All Hallow’s Eve, and cooking pots too.
Over the last few days I have been in Madison, WI, and was wonderfully hosted by some of the best people. From Thursday night through Sunday morning, we kept busy, engaged with many people in many places across the town-and-gown demography of the city. For most of my life I have lived within those worlds, and so I enjoy being drawn in again, and again.
As we determined a date for me to come, there was some concern from the folks there that the last weekend of October might not be best as the university neighborhood becomes an annual nightmare, Freak Fest, a local skewering of Halloween, or as it was long-known, All Hallow’s Eve. But we decided to step into it, hoping we could do all we hoped to do in spite of.
And we did.
By early Saturday evening, the sordid celebration had begun, with undergraduates already falling on their faces in “fun,” too drunk to know where they were and what they were doing. A few hours later thousands and thousands of twenty somethings were on the streets of downtown Madison, dressed in their variety of freakish costumes, intent in every way with the fun they were going to have.
I thought about all this as I was preparing to speak on Sunday morning at the Geneva Church, a congregation that meets across the street from the University of Wisconsin. With a name like that, remembering that it was Reformation Day also mattered, and so somehow some way I needed to bring in that history.
And so I titled my sermon, “Seeing Sacramentally,” rooting my reflection in the prophet Zechariah and the apostle Peter. The former promises that when the day of the Lord comes, “even the cooking pots will be called ‘holy to the Lord,” making it one of my favorite passages in the whole of the Bible, and the latter sets forth the vision that the people of God are to “be holy in everything they do.” Yes, sacred and saint, hallow and holy are related words, representing the same reality, which mattered yesterday— even and especially in the face of Freak Fest, which in every way is a both a trivial and tragic misreading of the very meaning of holy, of All Hallow’s Eve.
To have eyes that see turns out to be complicated because at our best we stumble in our seeing, seeing through a glass darkly as we do, complex people as we are— minds, hearts, emotions, all raging around inside us, pushing and shoving as they are for dominance. Think of the film, “Inside Out.” The deepest truth is that we see out of our hearts, and so the question, “Do you have eyes to see?” is principally a question about the nature of our souls, the heart of hearts at the core of our being. What do we love most? What do we care about most? What matters most?
I drew in my father’s work over the years of his life, a university scientist, learning to “see” the world of plants, their diseases and their cures, over time beginning to see where heaven met earth as he looked through the microscopes of his laboratory into the world that was his to understand. Simone Weil, the French philosopher, then made her way in, with the remarkably rich essay, “On the Right Use of School Studies with a View to the Love of God”— as good a piece for a university full of students and professors as I know — arguing as she did for the vocation of “paying attention,” which is her summary of the calling to “study sacramentally.”

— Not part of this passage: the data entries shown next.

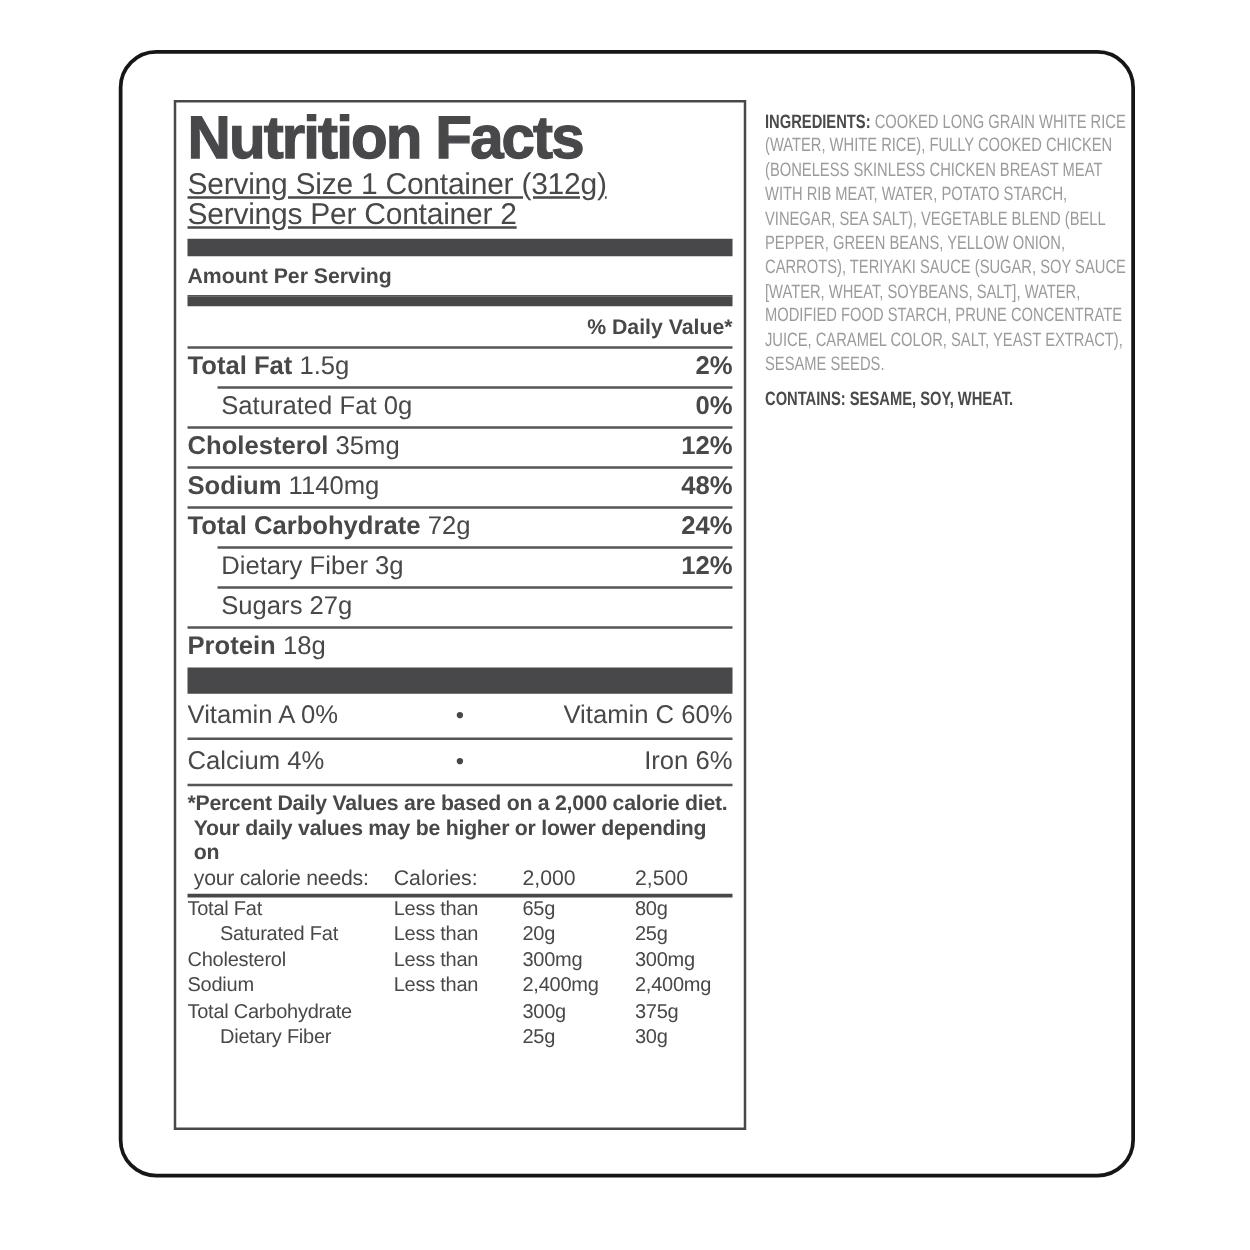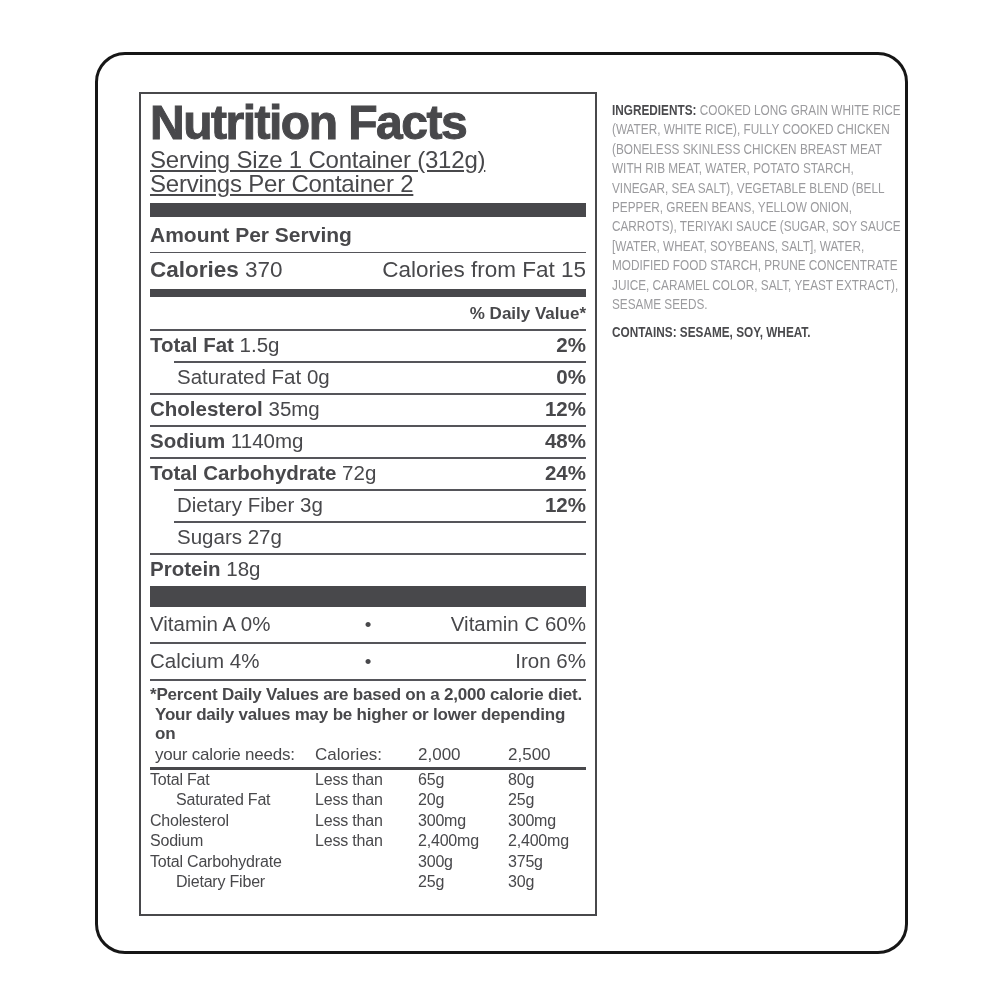"Nutrition Facts" .card { top: 52px -> 40px }
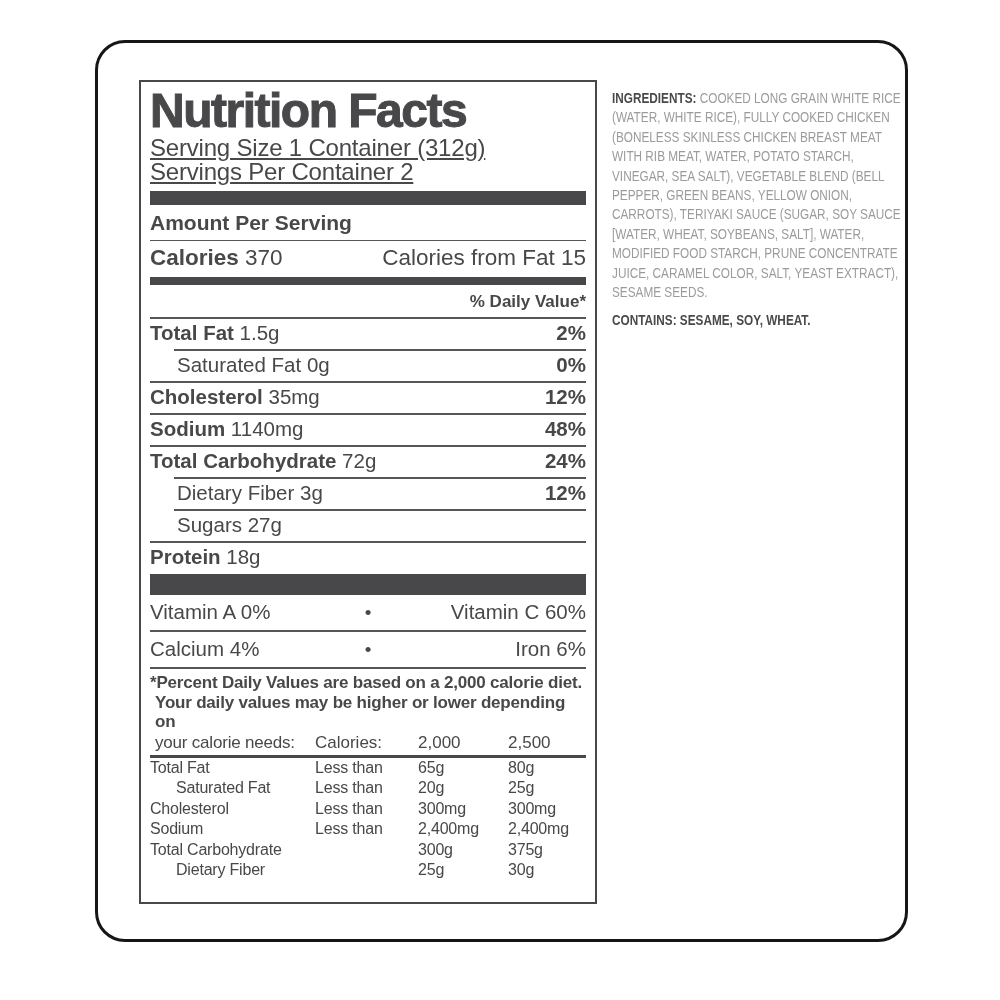"Amount Per Serving" .aps { font-size: 21px -> 17px }
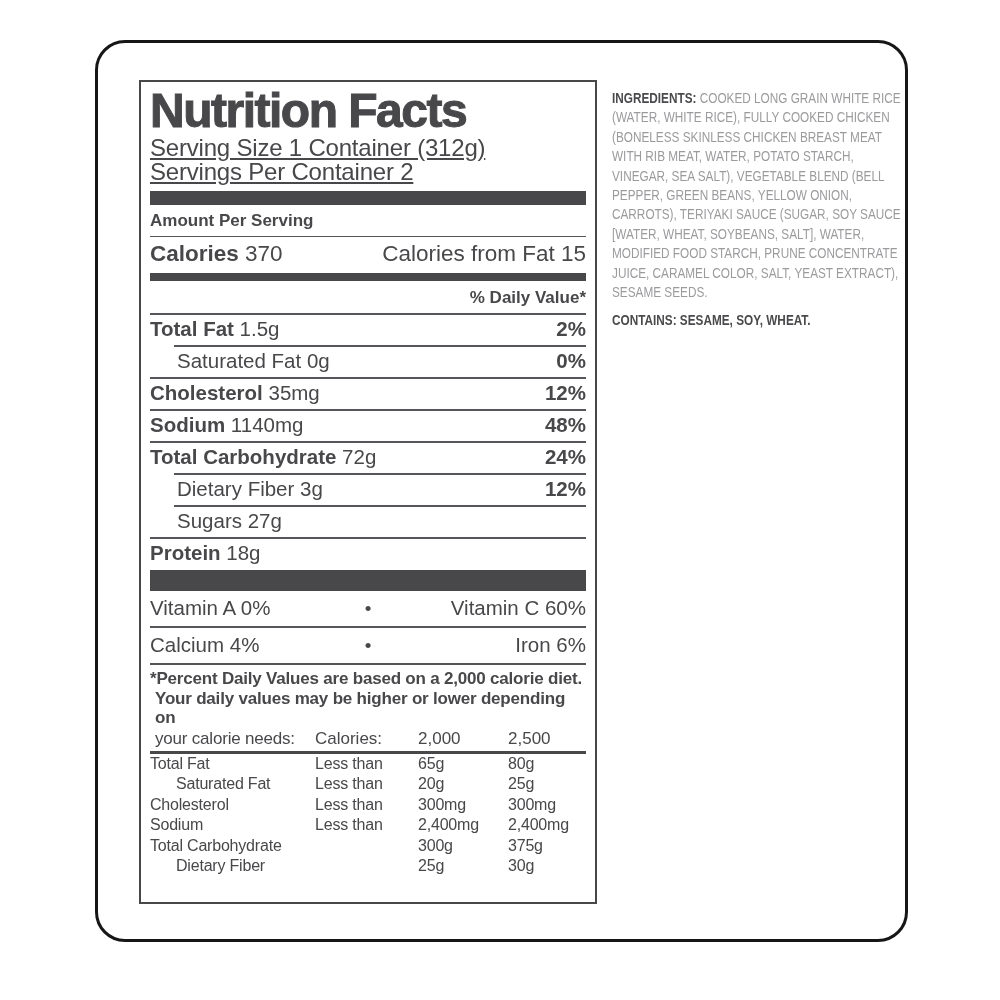"Calories 370" div.calories-row { html: <div> <div><span>Calories</span>&nbsp;<span>370</span></div> <div>Calories from Fat 15</div> </div> -> none }
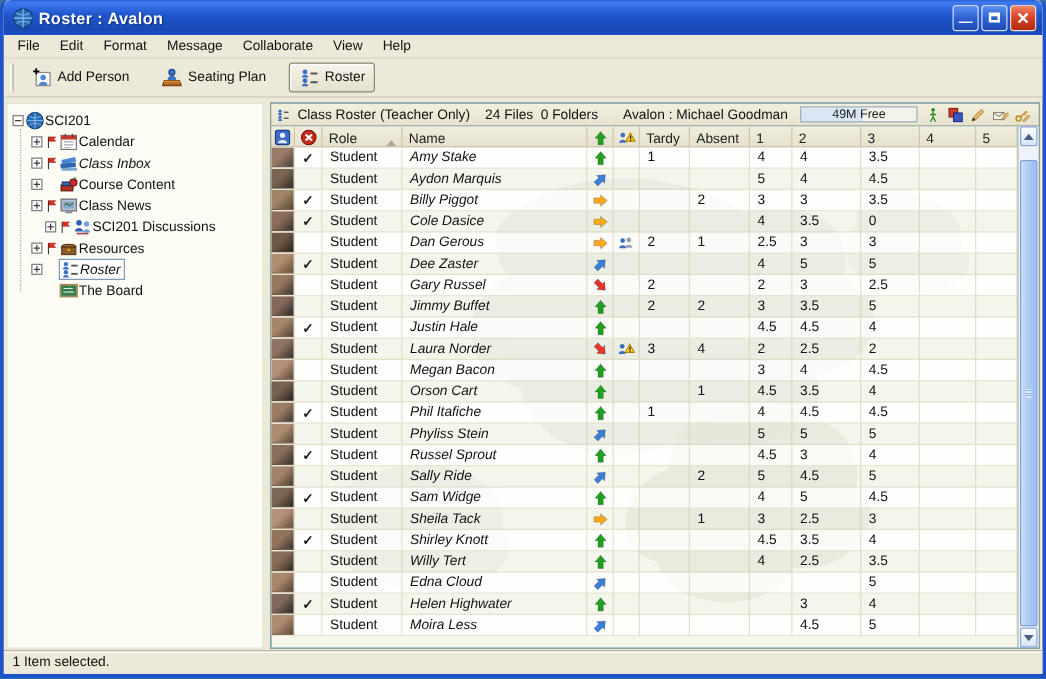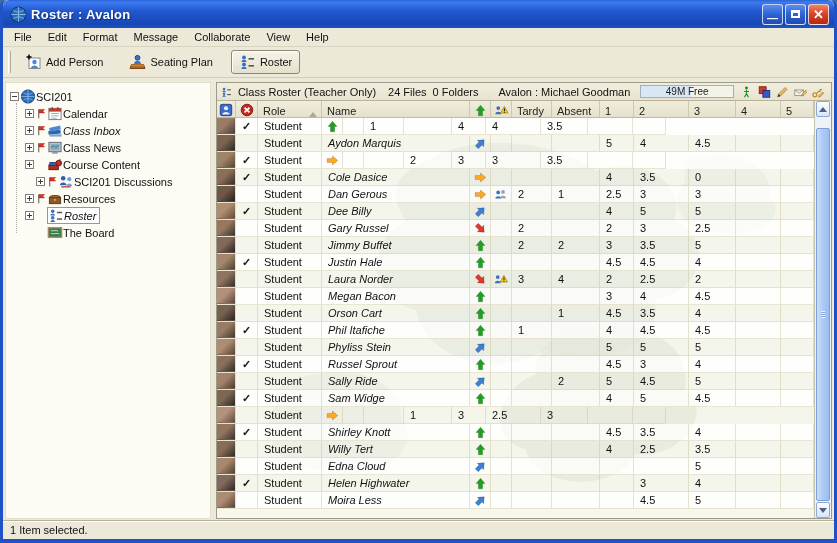"Amy Stake" div.cell { html: none -> <div>Amy Stake</div> }
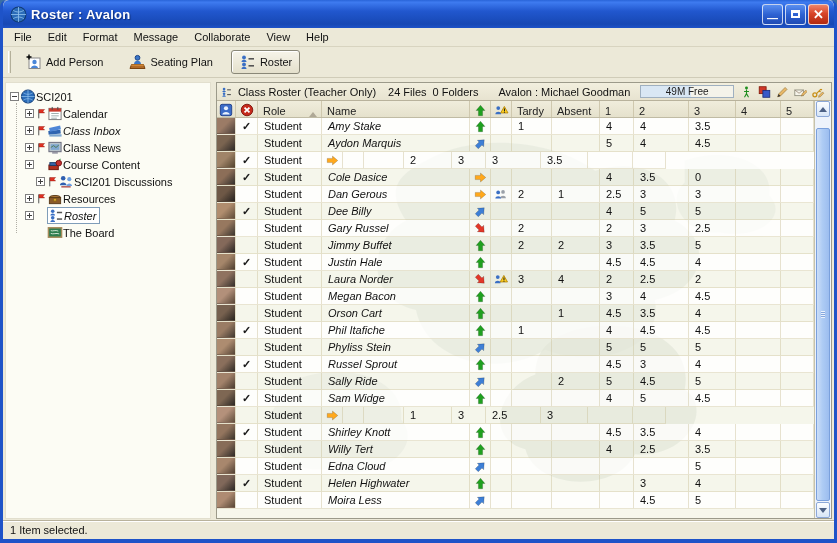"Class News" div.tree-row { order: before "Course Content" -> after "Course Content" }
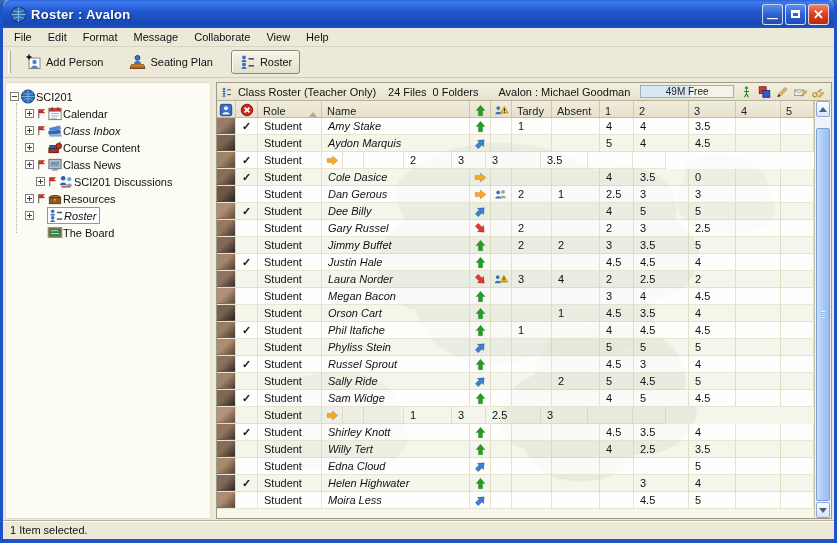"Billy Piggot" div.cell { html: none -> <div>Billy Piggot</div> }
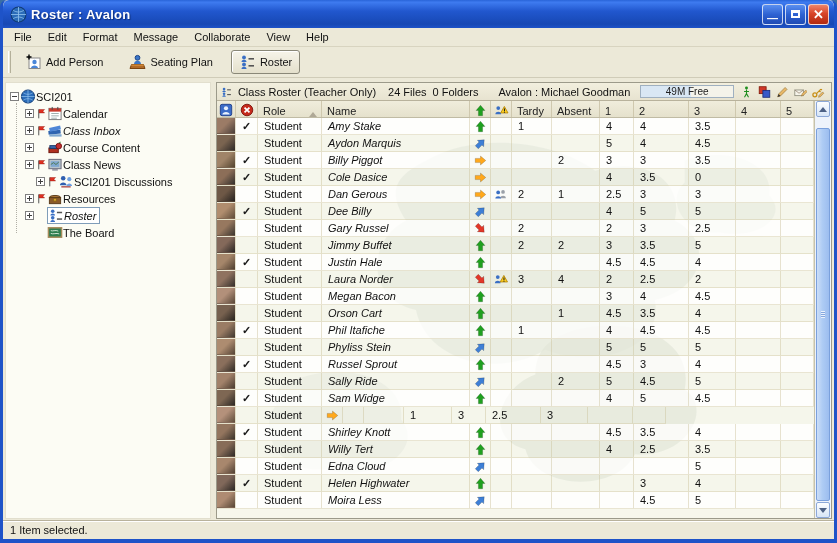"Dee Billy" div.cell { text: Billy -> Zaster }
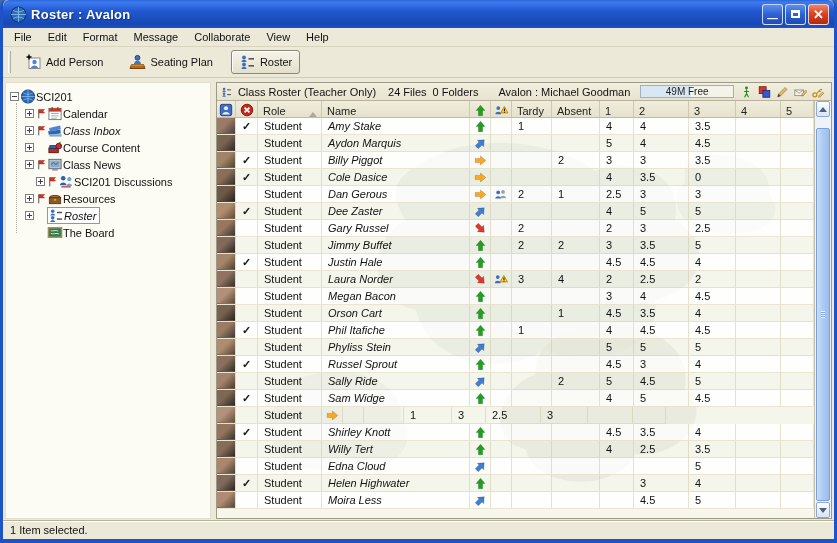"Sheila Tack" div.cell { html: none -> <div>Sheila Tack</div> }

Because it was the Geneva Church, I noted that John Calvin had seen himself as “thrown into the fray” of life, not having a monastic vocation, but one that put him right into the lives of ordinary people in an ordinary place— and so he took up the complicated work of developing a sewage system for Geneva, urged railings on high buildings so that children wouldn’t fall, and created social supports for the poor and infirm. He saw himself as responsible, for love’s sake, for the life of his city, the common life of the people and their place.
And then I finished with a story of Calvin De Witt, the revered professor of environmental studies at the University of Wisconsin— and a member of the Geneva Church —whose work has been pivotal for scores of students, as well as politicians and popes over the decades of his labor. I remembered his tender, thoughtful conversation with my son Elliott more than 25 years ago, about the turtles and frogs in Cal’s boyhood “zoo” in his backyard. That Elliott could see that a grown-up like Dr. De Witt cared about the fauna of his world with such deeply-formed Christian imagination, was a gift that can never be fully accounted— especially knowing that Elliott has now spent his own years loving the creatures of this earth, all over the earth, in and through his work as a veterinarian, finding and forming a vocation which depends on having eyes to see the reality of the world that is his to understand.
My last words were these.
“Simply, profoundly, learning to see, learning to see seamlessly, learning to see where heaven and earth meet even in this so very fallen, this so very fragile world, is what it is see sacramentally.
“So yes, turtles and frogs, and cooking pots too. These small things, the very common creatures of our life and world, the most ordinary of the ordinary— and the most common of all kitchen cookware. We boil water and we simmer soups the world over in cooking pots — from the high rises of Chicago to the huts of Honduras. In the day of the Lord, even and especially the cooking pots will be called ‘holy to the Lord.’ And the turtles and the frogs too, I hope. All be hallowed on that day, the all-hallowed day it will be.”
(Looking over the University of Wisconsin, and the street on which the Geneva Church meets, on All Hallow’s Eve.)